[Excerpts from a dataset]
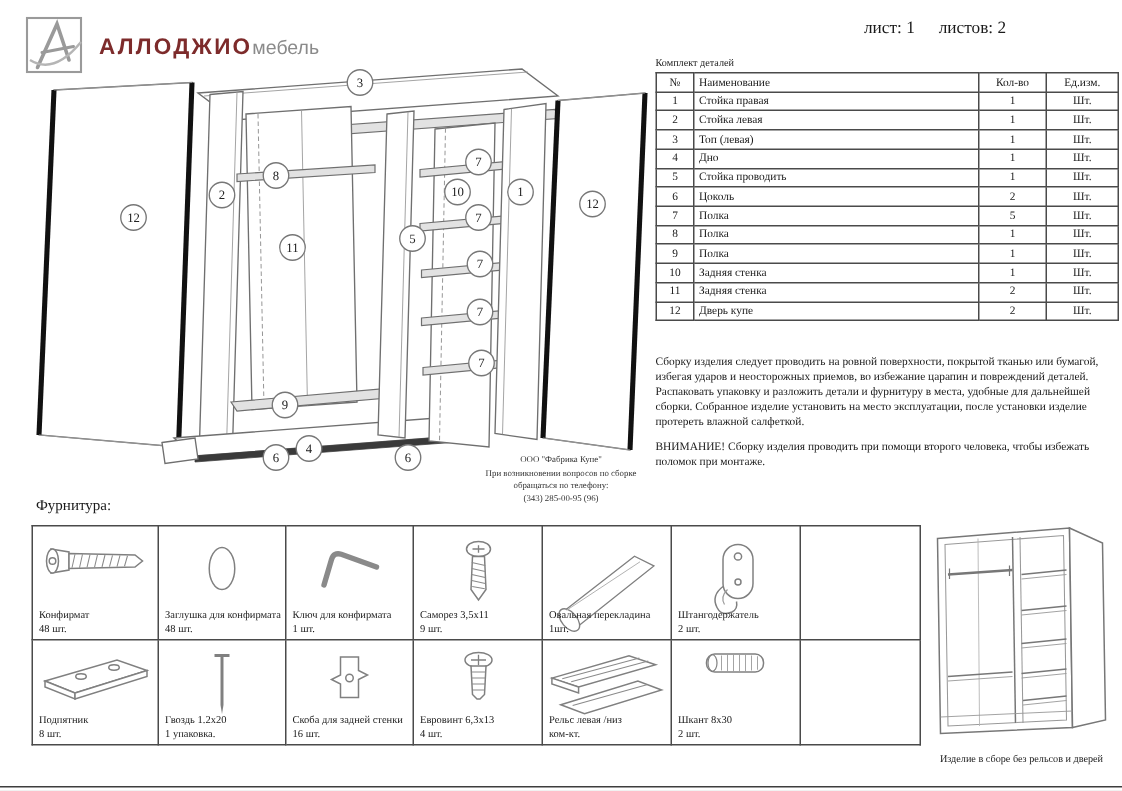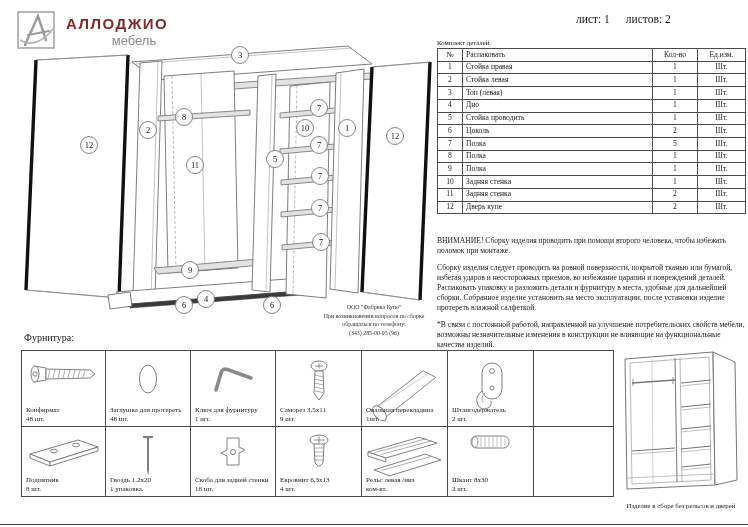"АЛЛОДЖИО" .logo-text { flex-direction: column -> none }
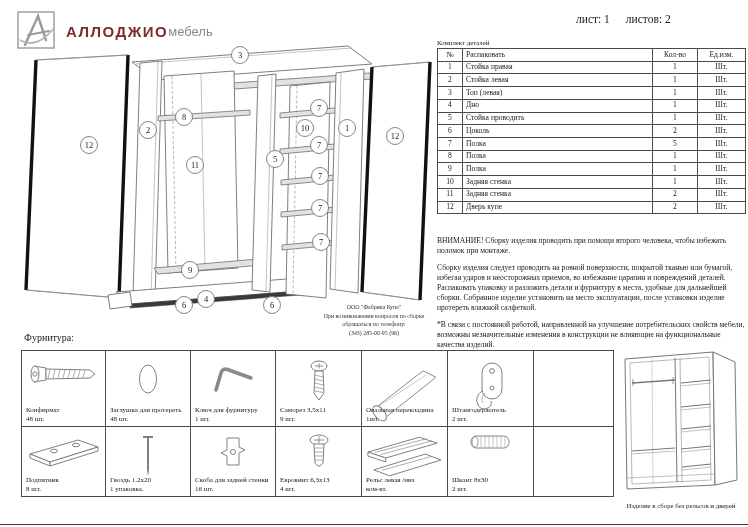"Распаковать" th.h1 { text: Распаковать -> Наименование }
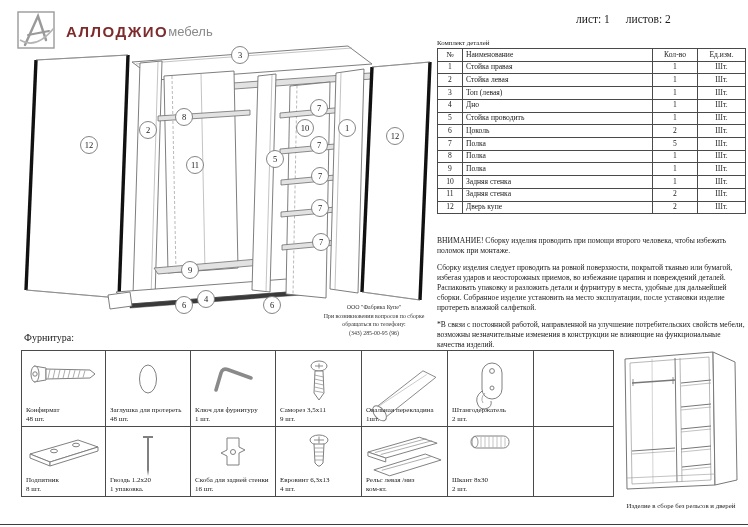"ВНИМАНИЕ! Сборку изделия проводить при" p { order: before "Сборку изделия следует проводить на" -> after "Сборку изделия следует проводить на" }
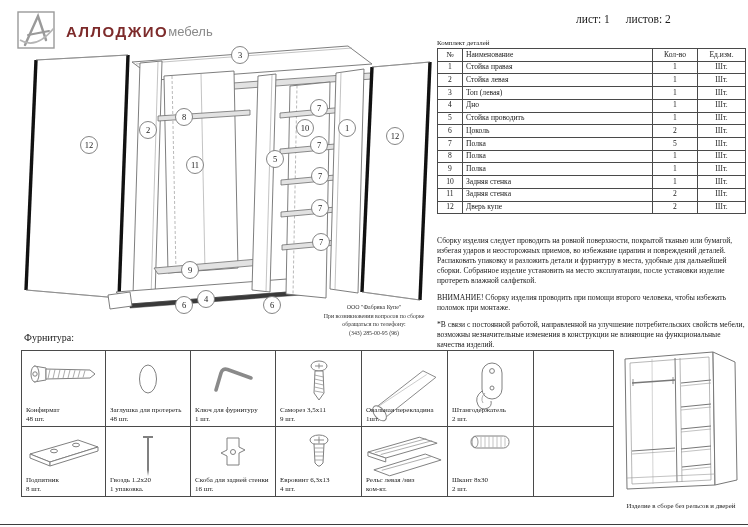"*В связи с постоянной работой," p { html: <p>*В связи с постоянной работой, направленной на улучшение потребительских свойств мебели, возможны незначительные изменения в конструкции не влияющие на функциональные качества изделий.</p> -> none }
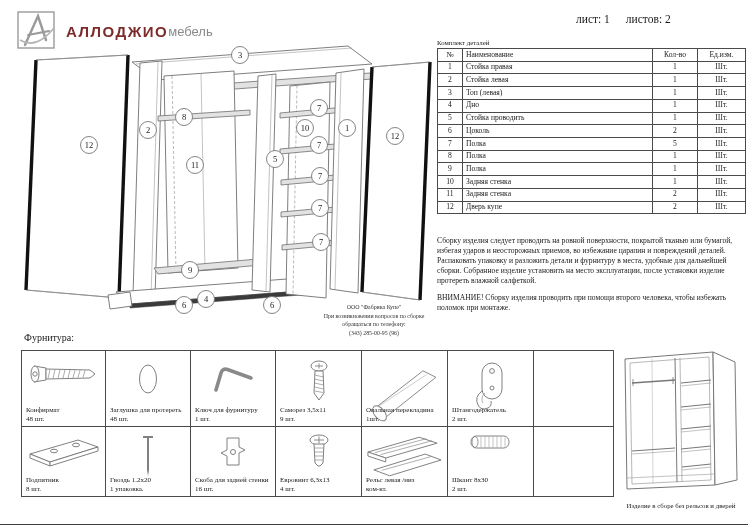"Заглушка для протереть" span { text: протереть -> конфирмата }
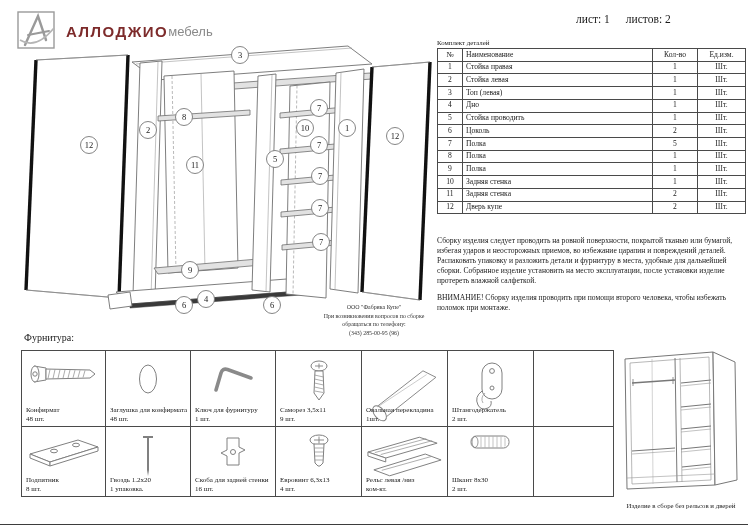"Ключ для фурнитуру" span { text: фурнитуру -> конфирмата }
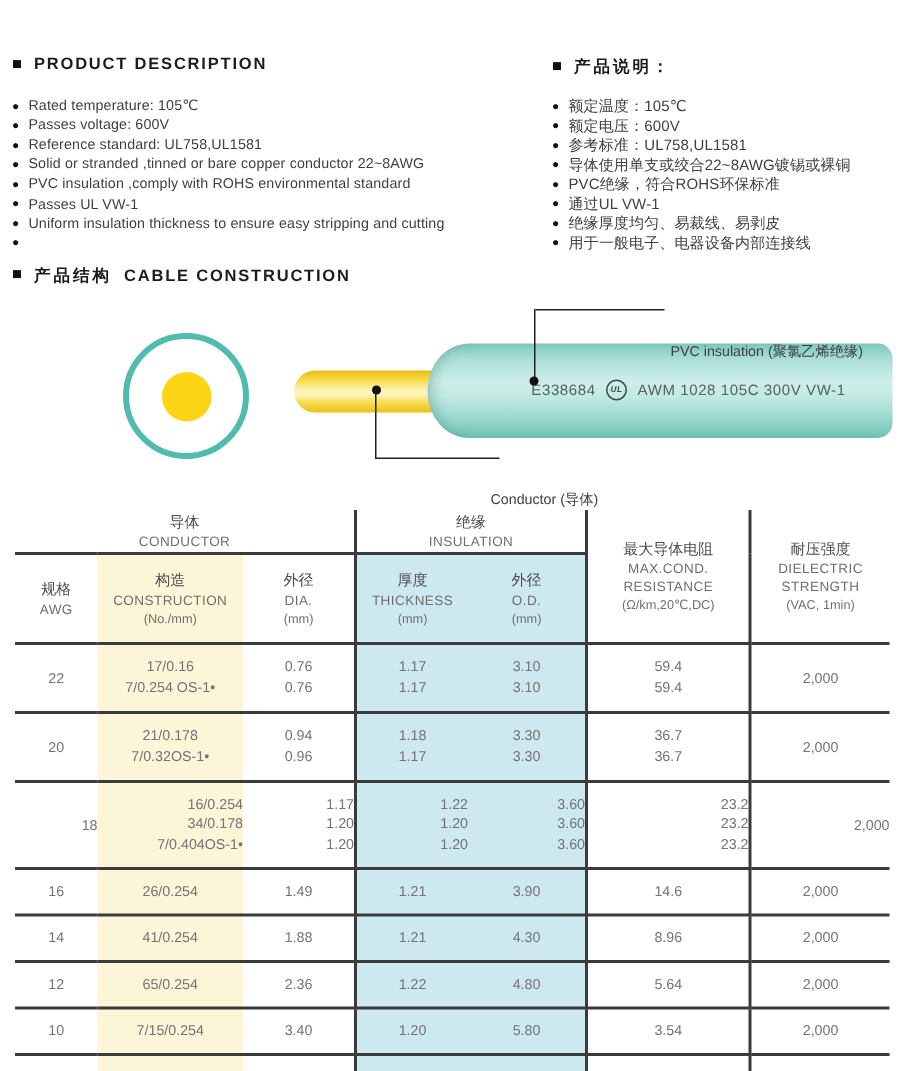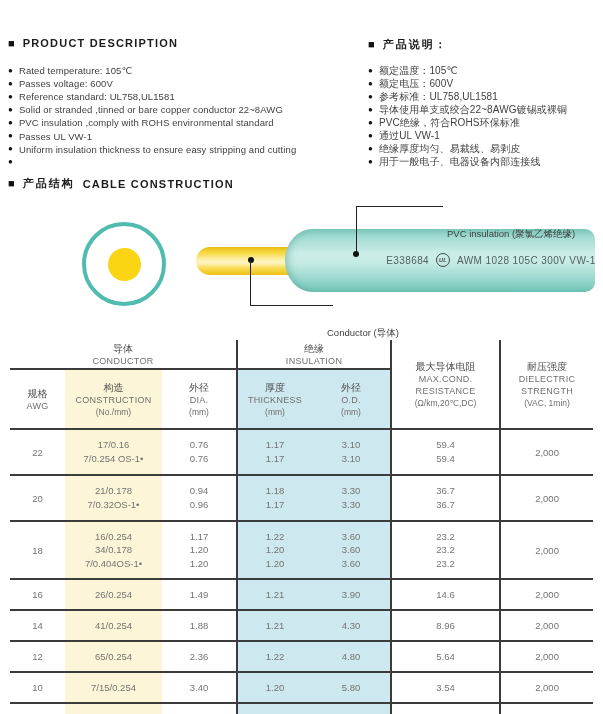"E338684" .cable-marking { left: 380px -> 348px }
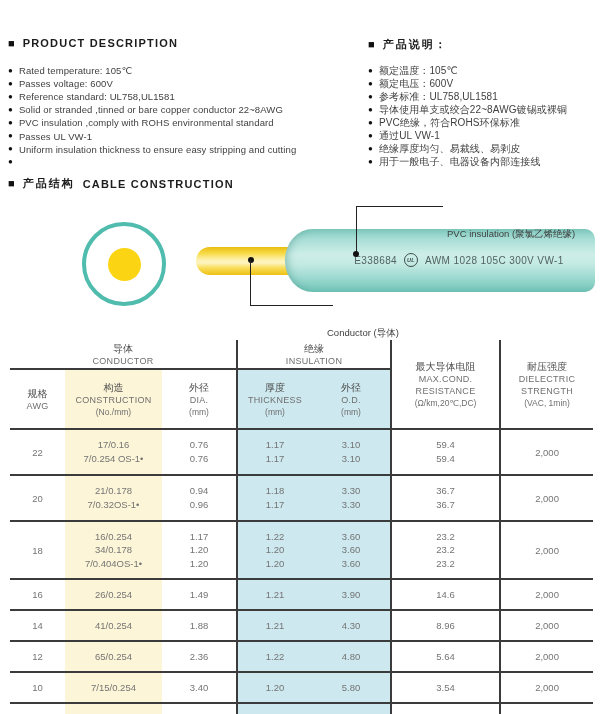"16/0.254" tr.h3x td { text-align: none -> right }
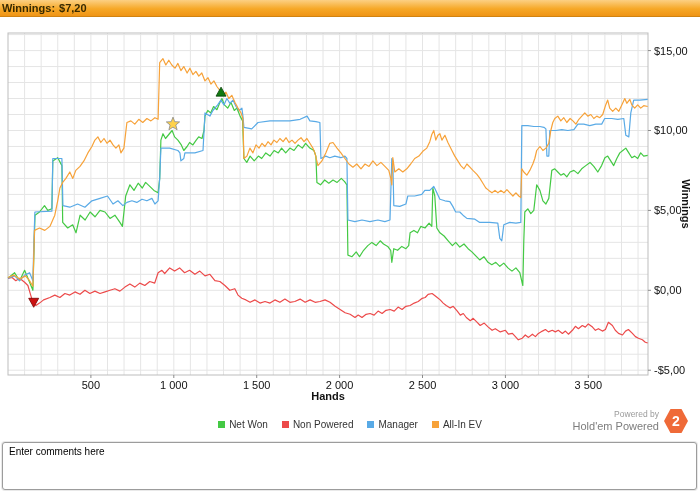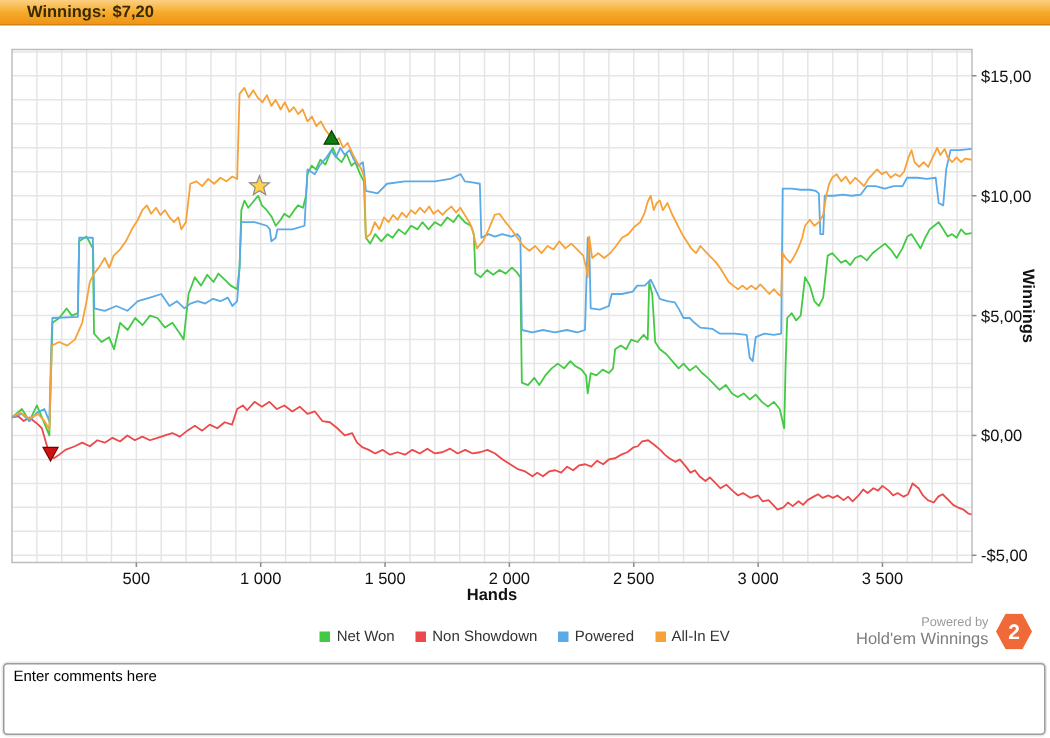"Winnings:" .titlebar { padding-left: 18px -> 2px }
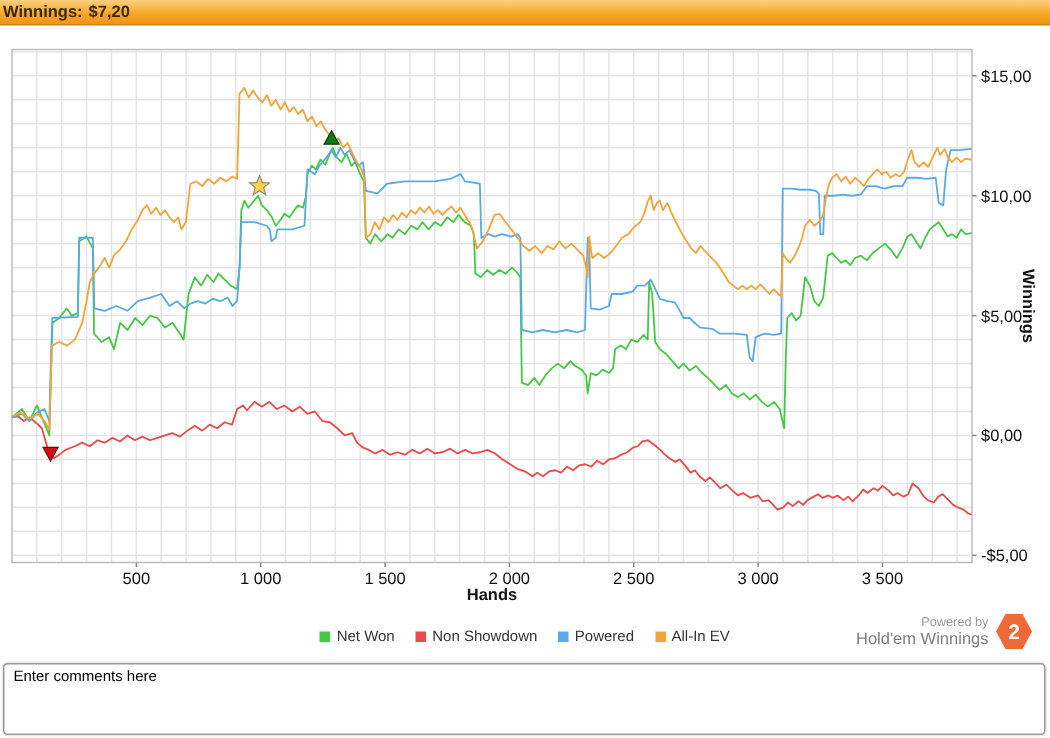"Non Showdown" span { text: Showdown -> Powered }
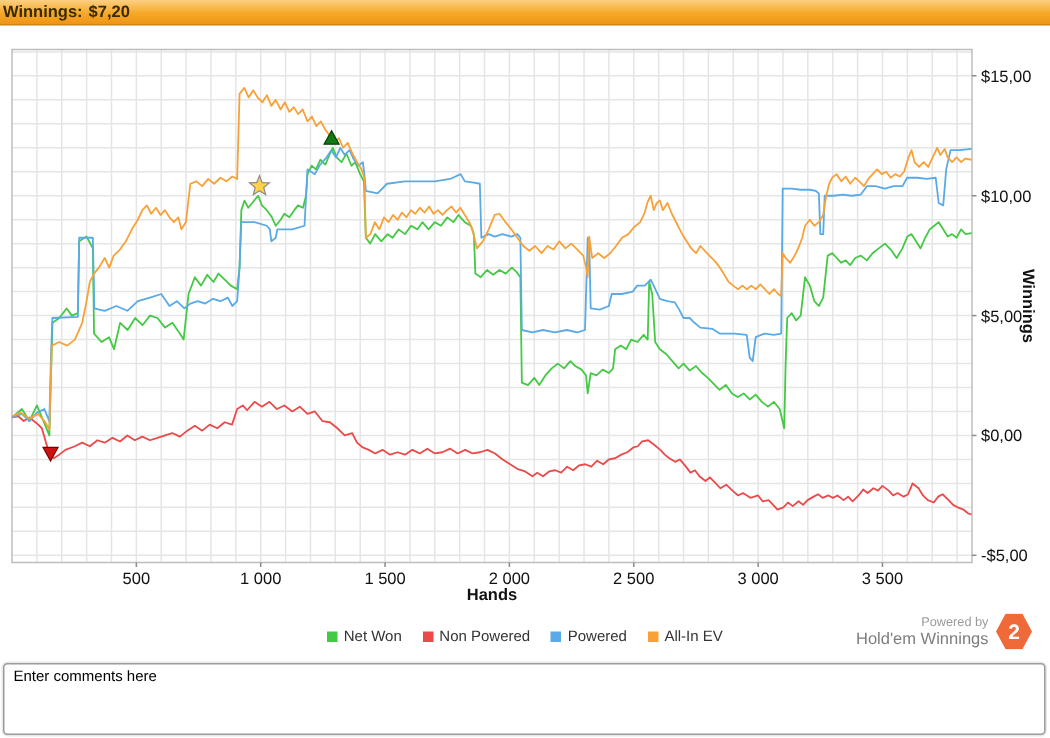"Powered" span { text: Powered -> Manager }
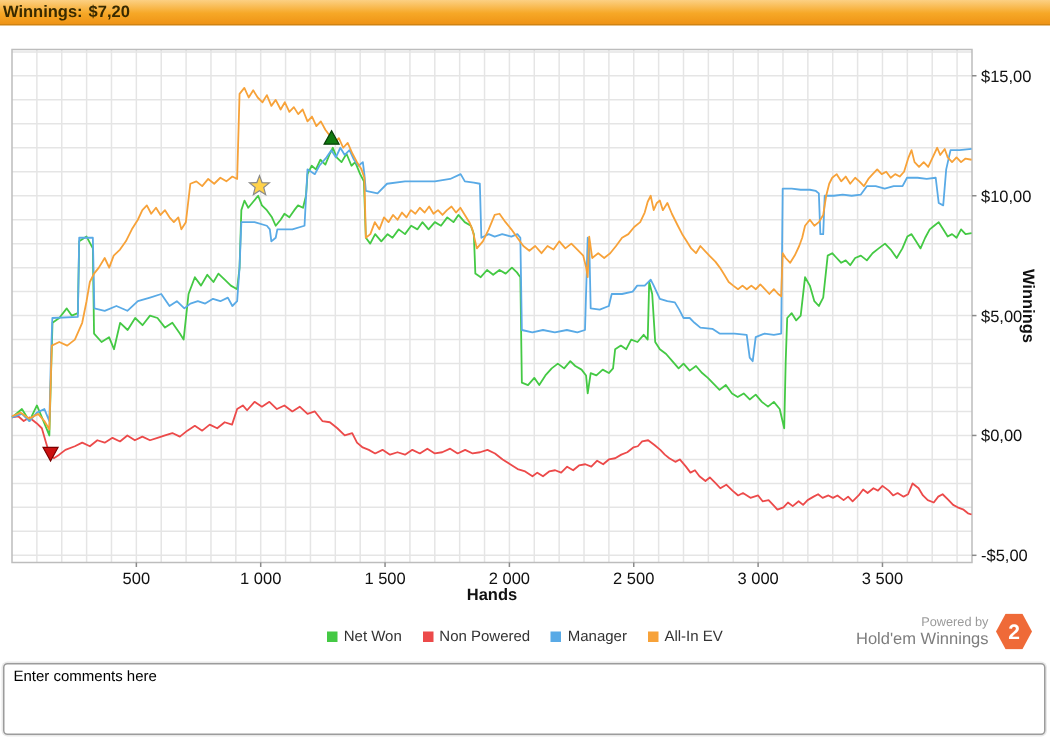"Hold'em Winnings" span.hm-name { text: Winnings -> Powered }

Problem details:
Return a verbatim transcription of the data, omitting all images.

Response area:
"АЛЛОДЖИО" .logo-text { flex-direction: column -> none }
"Распаковать" th.h1 { text: Распаковать -> Наименование }
"ВНИМАНИЕ! Сборку изделия проводить при" p { order: before "Сборку изделия следует проводить на" -> after "Сборку изделия следует проводить на" }
"*В связи с постоянной работой," p { html: <p>*В связи с постоянной работой, направленной на улучшение потребительских свойств мебели, возможны незначительные изменения в конструкции не влияющие на функциональные качества изделий.</p> -> none }
"Заглушка для протереть" span { text: протереть -> конфирмата }
"Ключ для фурнитуру" span { text: фурнитуру -> конфирмата }
"E338684" .cable-marking { left: 380px -> 348px }
"16/0.254" tr.h3x td { text-align: none -> right }
"Winnings:" .titlebar { padding-left: 18px -> 2px }
"Non Showdown" span { text: Showdown -> Powered }
"Powered" span { text: Powered -> Manager }
"Hold'em Winnings" span.hm-name { text: Winnings -> Powered }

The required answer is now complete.